The £47M ten year contract with Sellafield won last year represents less than 10% of the potential business that could be won with that customer and Sellafield accounts for about half of the nuclear decommissioning opportunities in the UK for the business with similar opportunities in other countries. There are also longer term opportunities in nuclear fleet refurbishment and the new build with EDF and others.
The board believes, therefore, that a focus on the prospects of the energy sector as well as a secure existing platform in the medical and biomedical equipment markets will provide the group the potential to achieve further growth.
So, this was a bolt from the blue. On the one hand, it is a bit of a shame to lose the most profitable part of the business but the price achieved is good and hopefully the board will be able to leverage significant value from the other parts of the business.
On the 30th June the group released an update on the return of capital to shareholders following the disposal of the Aerospace division. Following the disposal they had £47M in net cash and they intend to return £28M by way of a tender offer representing 100p for each share in issue (shares are currently at about 186p).

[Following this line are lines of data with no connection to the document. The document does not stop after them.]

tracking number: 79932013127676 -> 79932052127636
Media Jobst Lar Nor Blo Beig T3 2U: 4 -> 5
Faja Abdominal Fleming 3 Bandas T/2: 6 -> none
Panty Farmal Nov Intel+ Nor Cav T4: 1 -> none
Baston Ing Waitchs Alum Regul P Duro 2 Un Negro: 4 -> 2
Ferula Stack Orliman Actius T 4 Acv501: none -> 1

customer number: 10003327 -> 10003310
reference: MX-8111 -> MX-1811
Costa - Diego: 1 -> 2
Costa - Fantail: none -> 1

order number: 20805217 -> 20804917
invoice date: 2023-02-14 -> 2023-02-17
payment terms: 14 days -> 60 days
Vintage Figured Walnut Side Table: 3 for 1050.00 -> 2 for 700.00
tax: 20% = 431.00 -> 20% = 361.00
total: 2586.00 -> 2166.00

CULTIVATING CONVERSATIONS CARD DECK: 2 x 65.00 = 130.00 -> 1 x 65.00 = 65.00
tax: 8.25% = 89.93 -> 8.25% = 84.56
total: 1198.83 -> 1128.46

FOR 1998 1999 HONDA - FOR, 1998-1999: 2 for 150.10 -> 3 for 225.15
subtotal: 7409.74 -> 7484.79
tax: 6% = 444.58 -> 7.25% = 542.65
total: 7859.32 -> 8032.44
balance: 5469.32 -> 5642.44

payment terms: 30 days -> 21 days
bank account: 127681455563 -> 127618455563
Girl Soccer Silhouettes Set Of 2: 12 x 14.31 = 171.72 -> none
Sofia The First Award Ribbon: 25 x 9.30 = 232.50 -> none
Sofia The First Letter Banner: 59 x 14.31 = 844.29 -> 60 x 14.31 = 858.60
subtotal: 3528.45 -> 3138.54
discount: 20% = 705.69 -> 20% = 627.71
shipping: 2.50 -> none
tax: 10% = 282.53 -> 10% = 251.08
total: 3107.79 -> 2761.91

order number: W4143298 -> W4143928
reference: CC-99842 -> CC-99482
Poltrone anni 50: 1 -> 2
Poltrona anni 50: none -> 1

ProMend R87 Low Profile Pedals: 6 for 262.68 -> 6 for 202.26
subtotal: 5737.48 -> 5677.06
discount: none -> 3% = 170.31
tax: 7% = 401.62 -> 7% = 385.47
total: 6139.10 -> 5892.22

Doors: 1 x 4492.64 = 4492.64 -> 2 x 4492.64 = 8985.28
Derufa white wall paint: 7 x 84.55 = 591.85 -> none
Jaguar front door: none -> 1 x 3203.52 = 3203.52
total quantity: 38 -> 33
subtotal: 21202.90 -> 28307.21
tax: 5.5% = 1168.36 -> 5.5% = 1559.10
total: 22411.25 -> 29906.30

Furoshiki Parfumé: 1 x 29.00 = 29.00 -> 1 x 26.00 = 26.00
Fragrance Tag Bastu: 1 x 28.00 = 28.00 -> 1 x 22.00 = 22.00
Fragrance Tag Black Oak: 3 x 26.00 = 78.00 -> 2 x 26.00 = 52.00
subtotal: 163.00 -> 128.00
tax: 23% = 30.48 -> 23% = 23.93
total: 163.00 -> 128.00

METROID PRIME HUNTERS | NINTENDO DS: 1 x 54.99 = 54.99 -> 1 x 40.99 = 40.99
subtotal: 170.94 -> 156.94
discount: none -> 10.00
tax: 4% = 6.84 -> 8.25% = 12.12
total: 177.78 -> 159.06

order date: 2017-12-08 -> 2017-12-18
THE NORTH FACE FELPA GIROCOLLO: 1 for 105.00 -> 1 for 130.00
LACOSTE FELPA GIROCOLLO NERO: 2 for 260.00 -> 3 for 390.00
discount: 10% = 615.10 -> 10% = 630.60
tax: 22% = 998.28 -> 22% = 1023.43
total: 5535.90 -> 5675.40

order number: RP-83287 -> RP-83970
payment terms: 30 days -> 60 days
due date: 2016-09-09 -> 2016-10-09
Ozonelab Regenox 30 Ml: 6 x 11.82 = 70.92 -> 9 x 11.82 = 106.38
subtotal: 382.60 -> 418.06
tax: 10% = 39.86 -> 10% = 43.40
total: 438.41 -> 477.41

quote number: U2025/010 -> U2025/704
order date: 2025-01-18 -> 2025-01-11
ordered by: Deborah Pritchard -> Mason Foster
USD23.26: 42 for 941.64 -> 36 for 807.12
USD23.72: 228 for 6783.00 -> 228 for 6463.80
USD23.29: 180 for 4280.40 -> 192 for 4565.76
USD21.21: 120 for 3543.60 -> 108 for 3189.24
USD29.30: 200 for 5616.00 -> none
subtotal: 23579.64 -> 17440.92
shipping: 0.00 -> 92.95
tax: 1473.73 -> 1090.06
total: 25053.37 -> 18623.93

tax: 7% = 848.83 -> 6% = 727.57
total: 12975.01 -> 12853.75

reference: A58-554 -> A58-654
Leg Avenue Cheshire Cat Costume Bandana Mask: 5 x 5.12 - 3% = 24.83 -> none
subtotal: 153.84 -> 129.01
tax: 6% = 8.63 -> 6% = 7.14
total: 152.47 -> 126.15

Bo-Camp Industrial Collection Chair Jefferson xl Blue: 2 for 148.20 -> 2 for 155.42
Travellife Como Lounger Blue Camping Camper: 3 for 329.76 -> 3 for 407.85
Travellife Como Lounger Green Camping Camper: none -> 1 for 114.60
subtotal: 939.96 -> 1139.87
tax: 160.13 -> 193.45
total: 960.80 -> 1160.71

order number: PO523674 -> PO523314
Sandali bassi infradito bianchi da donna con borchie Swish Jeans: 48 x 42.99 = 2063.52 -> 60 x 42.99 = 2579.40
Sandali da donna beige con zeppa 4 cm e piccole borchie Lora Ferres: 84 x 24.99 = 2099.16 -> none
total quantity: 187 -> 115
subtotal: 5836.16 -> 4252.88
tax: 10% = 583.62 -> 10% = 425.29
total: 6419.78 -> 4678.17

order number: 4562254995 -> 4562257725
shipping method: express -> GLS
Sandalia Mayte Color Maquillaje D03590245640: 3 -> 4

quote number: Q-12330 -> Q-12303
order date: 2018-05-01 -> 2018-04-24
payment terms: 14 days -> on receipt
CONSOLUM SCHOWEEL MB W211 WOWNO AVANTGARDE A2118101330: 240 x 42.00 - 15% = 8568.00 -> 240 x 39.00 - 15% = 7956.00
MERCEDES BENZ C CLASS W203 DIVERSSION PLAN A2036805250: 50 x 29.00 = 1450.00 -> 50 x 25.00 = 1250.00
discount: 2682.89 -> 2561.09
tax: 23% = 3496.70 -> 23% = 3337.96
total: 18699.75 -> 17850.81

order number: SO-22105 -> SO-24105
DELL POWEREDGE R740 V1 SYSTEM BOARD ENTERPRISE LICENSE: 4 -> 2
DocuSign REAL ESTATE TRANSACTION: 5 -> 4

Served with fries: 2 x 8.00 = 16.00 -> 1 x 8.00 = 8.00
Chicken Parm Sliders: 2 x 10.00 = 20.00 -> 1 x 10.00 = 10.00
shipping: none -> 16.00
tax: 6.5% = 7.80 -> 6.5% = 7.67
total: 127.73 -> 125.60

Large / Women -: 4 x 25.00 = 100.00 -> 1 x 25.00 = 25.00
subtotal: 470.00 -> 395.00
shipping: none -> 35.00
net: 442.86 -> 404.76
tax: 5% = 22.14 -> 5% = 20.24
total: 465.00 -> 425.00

The balance of the net proceeds will be used to pursue the new strategy to invest in the energy and medical markets and more specifically to strengthen the group’s position in the nuclear sector and to pursue other related opportunities in the engineering sector.
On the 2nd August the group announced that it had signed a contract with EDF Energy worth £3.5M to supply components for their current fleet of seven nuclear power stations across the UK. Maloney Metalcraft will supply gas-cooling process-critical valves for each of the seven EDF managed gas-cooled reactors around the country. The contract is part of a life extension programme that will also see the business providing engineering support and on-site services to EDF as part of the deal. These contracts will continue until the end of life of the power stations.
The business designed and supplied the original Carbon Dioxide gas drying systems for the stations back in the 1970s but with further delays to the Hinkley Point C programme, extending the life of these older nuclear power stations has become critical.